■ What you have to do ■
Look through the records below for the line with "border: 5px solid" and the line with "margin-top: 9px ->", then return those lines and all lines between, exactly.

■ Supplied information ■
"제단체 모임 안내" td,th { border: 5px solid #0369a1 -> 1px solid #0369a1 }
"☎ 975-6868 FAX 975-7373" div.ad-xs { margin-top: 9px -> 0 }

--

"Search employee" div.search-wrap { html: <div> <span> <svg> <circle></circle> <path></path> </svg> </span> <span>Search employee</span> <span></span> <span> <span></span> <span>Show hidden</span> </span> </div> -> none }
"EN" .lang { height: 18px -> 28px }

* * *

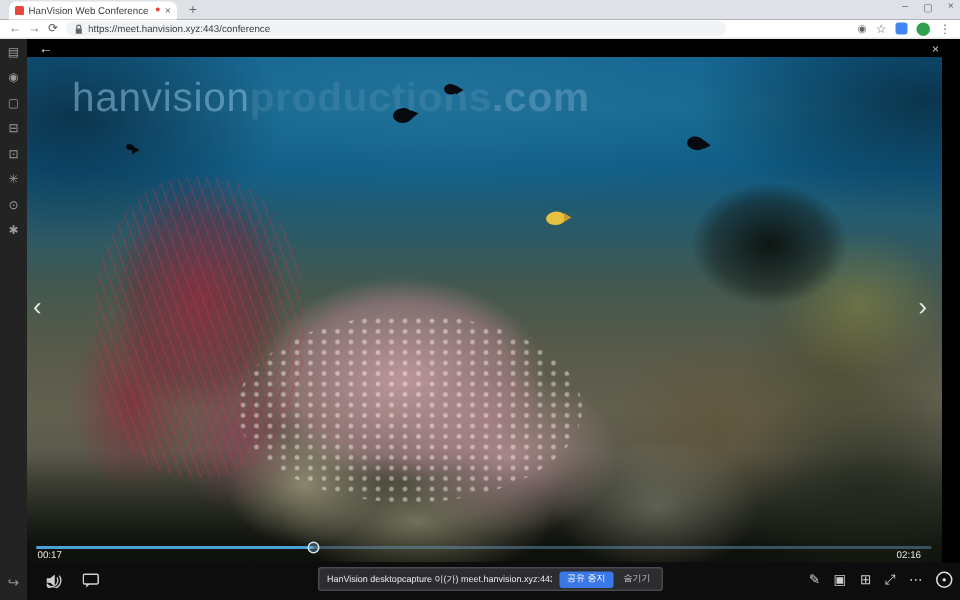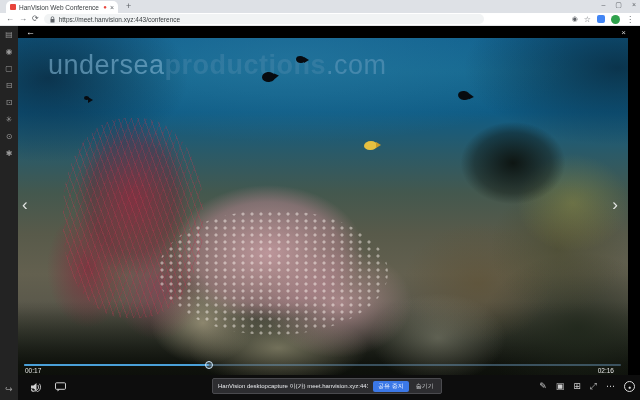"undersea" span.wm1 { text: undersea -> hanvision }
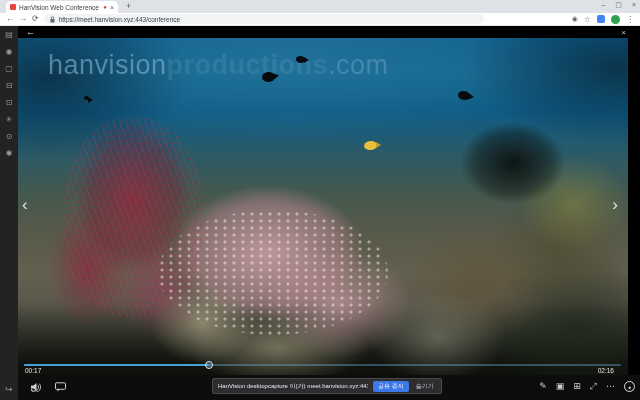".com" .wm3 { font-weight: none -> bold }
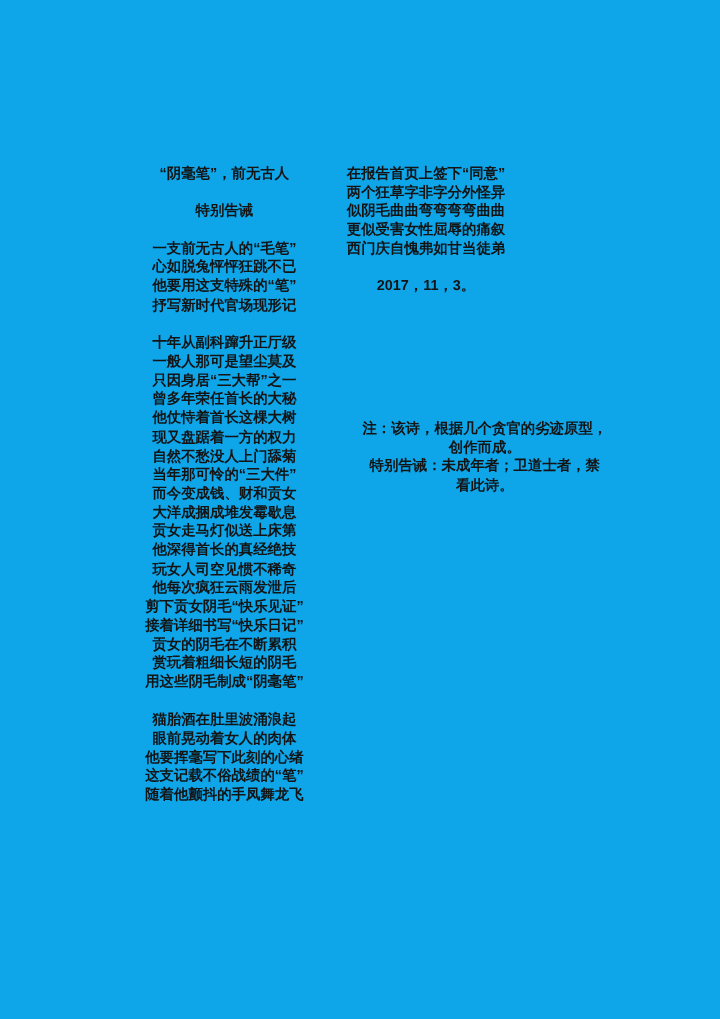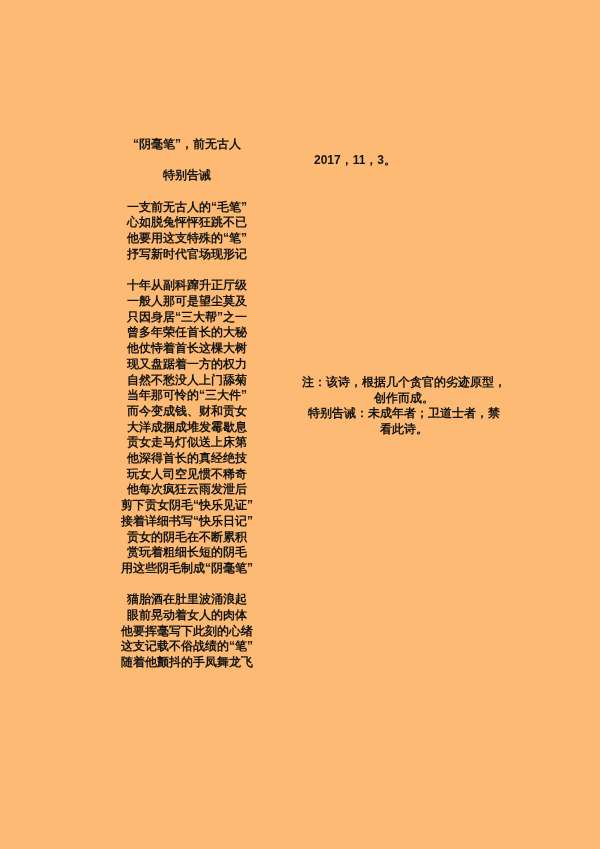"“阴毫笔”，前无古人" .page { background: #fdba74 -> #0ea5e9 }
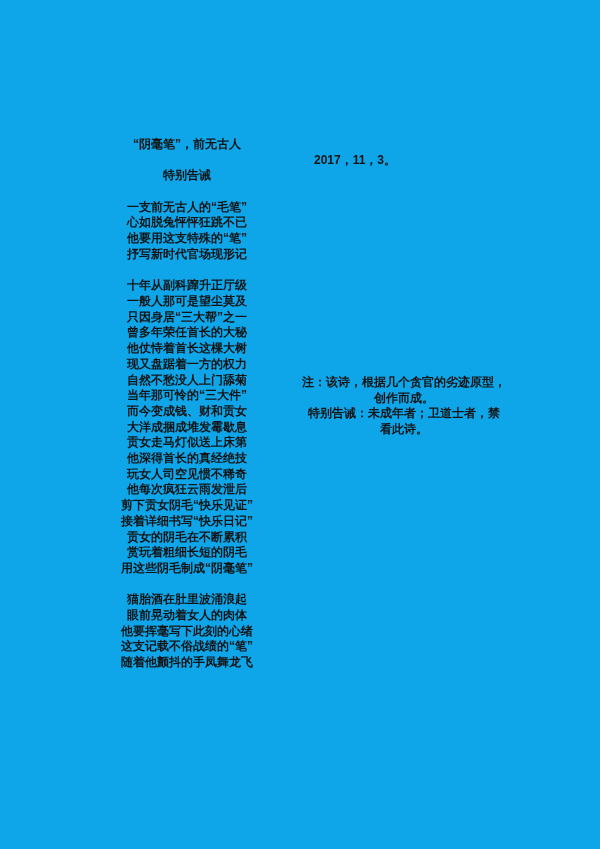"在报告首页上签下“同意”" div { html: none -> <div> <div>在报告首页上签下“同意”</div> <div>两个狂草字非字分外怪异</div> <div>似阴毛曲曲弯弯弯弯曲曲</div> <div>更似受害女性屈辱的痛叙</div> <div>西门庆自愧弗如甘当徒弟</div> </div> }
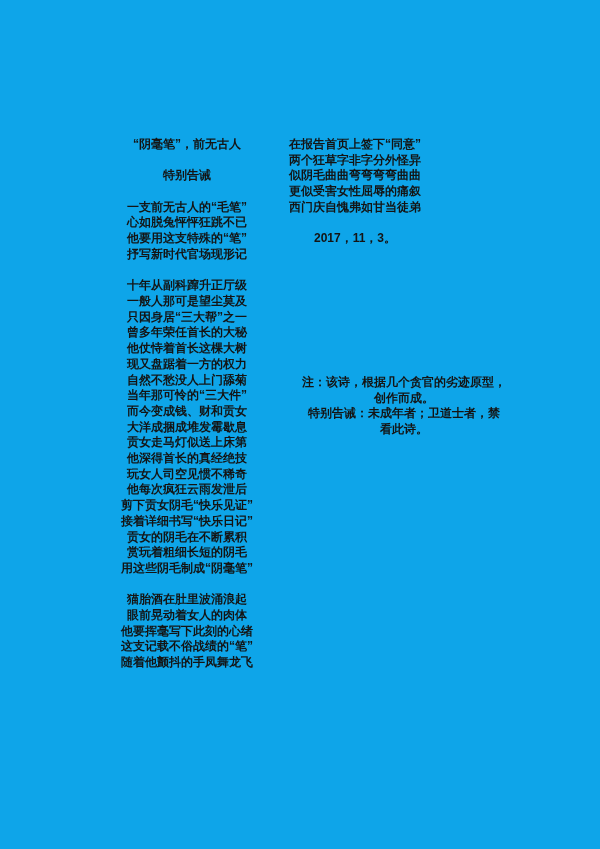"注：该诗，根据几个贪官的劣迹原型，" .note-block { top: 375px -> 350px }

■ Final answer ■
"제단체 모임 안내" td,th { border: 5px solid #0369a1 -> 1px solid #0369a1 }
"☎ 975-6868 FAX 975-7373" div.ad-xs { margin-top: 9px -> 0 }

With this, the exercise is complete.